We drank more champagne and when we left, the waiter wrapped up the rest of the cake for us to take home. We drove back to the penthouse and Mom and Dad made noises about driving home but both Cole and I insisted that they at least come inside for coffee. They finally relented and came upstairs with us. I made coffee and served it outside on the roof garden. As the four of us sat under the stars, I finally felt that it was time for me to say some things that I had wanted to say all evening.

"Mom, Dad. I don't know how to even begin to thank you for tonight." I said.

"Well, it was the least we could do, son." Dad said.

"No, Dad. I'm not talking about dinner and the cake and all, though those were wonderful.
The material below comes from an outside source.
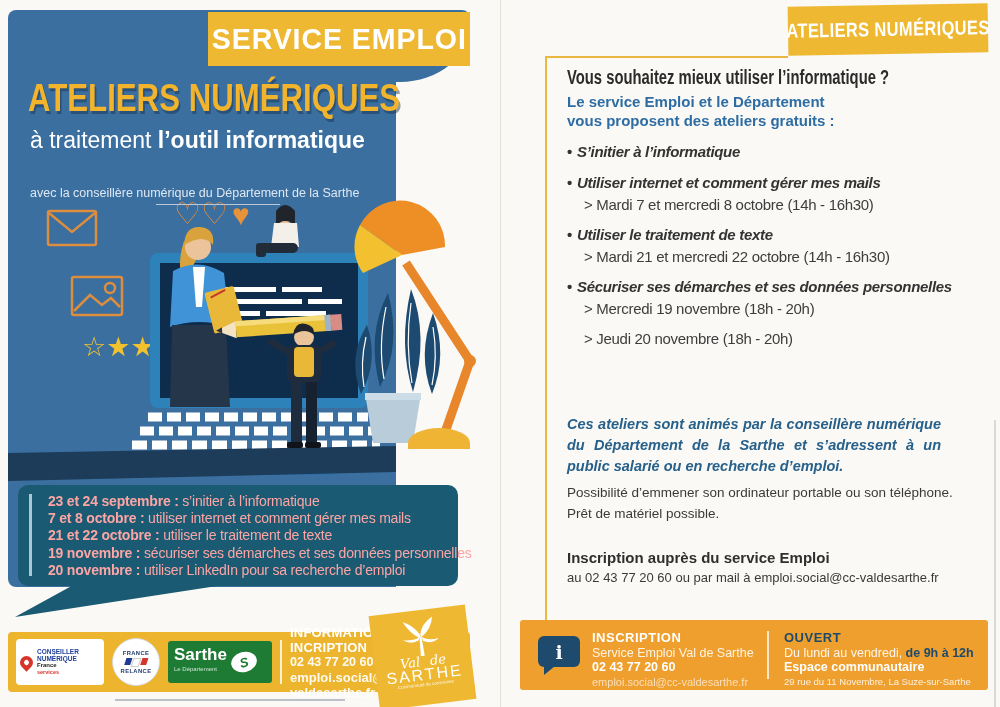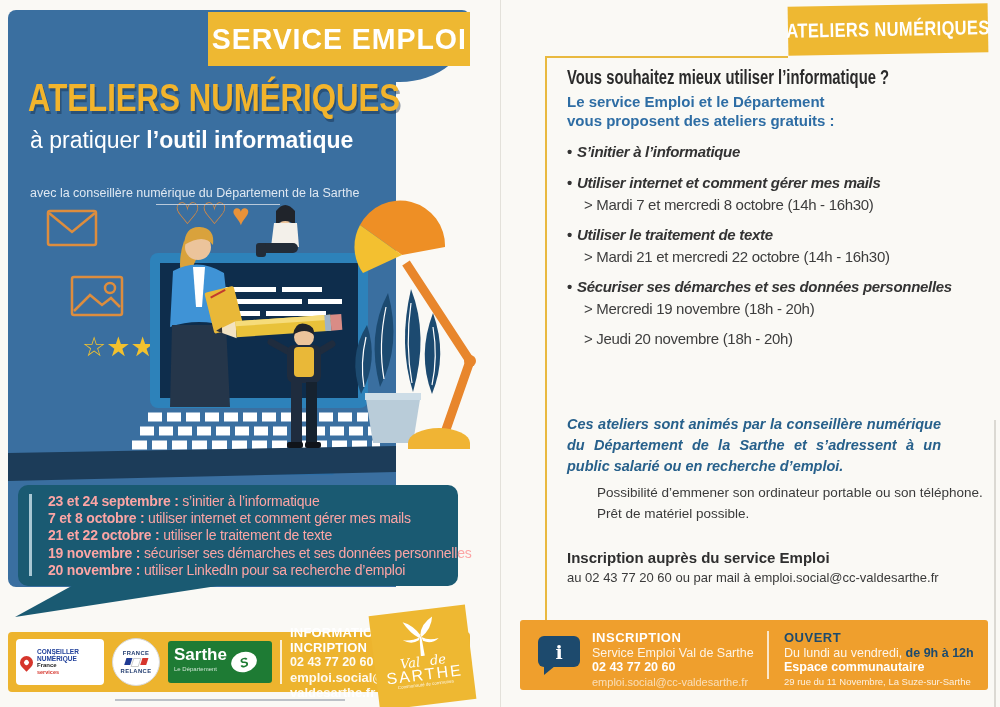"à pratiquer" span { text: pratiquer -> traitement }
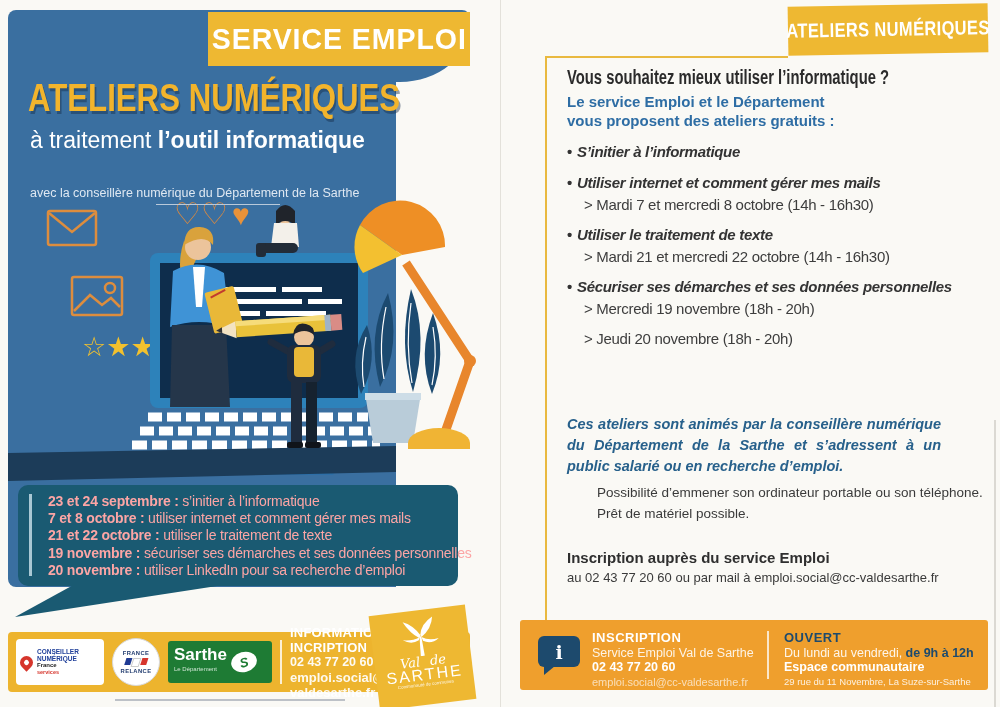"Possibilité d’emmener son ordinateur" .rp-equip { margin-left: 30px -> none }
I want to thank you for everything you've been to us, to Cole and me. I want to thank you for loving us, even through the years when we couldn't love each other. Tonight, as you have for all our lives, you gave Cole the most precious gift that one man can give another - a father's love. I know you did that, in part, because of how much you love me. That you could accept the fact that I loved Cole, no matter what society felt about it, from the time that we were very young is the most precious gift you ever gave me. You both gave me." I said, reaching over and putting my hand on Mom's.

"But you both gave it to me twice. You opened your hearts to Justin as well and made him feel like he had a family, too. I wonder if you really know how much that meant to him? When he died in my arms, almost the last thing he said to me was how much he loved both of you and how grateful he was for your love. You were there the night he died. The two people who gave birth to him weren't." I said, feeling my eyes fill up with tears at the memory of that horrible night.

"I have been far luckier than any man deserves to be. I have been loved all my life by the best parents anyone could have and have been loved, as well, by two men who are beyond measure in what makes a man a worthwhile individual. Even as a writer, I have no adequate words to express how grateful I am to you both." I said.

There was silence for a long time. My Mom leaned over and kissed me but nothing was said.

"Son, there is no reason for you to thank us." my Dad's voice broke the silence. "Loving your children is something that most parents do naturally, though not all." he said, looking over at Cole. "But you must understand, we don't deserve any thanks. You both have been such a joy in our lives. How we loved having you both around and watching both of you grow into men. Watching your love for each other grow was a beautiful, albeit painful, thing to watch as well. And even though I never thought I would see this night, it fills me with more joy to see you two back together than anything else I could think of. And I mean that!" Dad emphasized.

"Both of you know how much we love you." Mom said. "Now that we know that you two are back together, we no longer have to worry about either one of you any more. Now you can worry about each other!"

And Mom laughed and so did the rest of us.

"Come on, dear. Let's go home and leave these two alone. We've been to the reception, now we need to let them start the honeymoon." Mom said to Dad.

"Knowing these two, the honeymoon never stopped!" Dad laughed and Cole and I blushed which made Dad laugh all the harder.

We followed them to the elevator but they insisted that we not go down with them to the garage. As the elevator descended, Cole took me in his arms.

"I've made a decision. I still know enough law to do what I should have done a long time ago." Cole said.

"What's that?" I asked.

"Change my name." Cole said.

"To what?!" I asked, thinking Cole had taken leave of his senses!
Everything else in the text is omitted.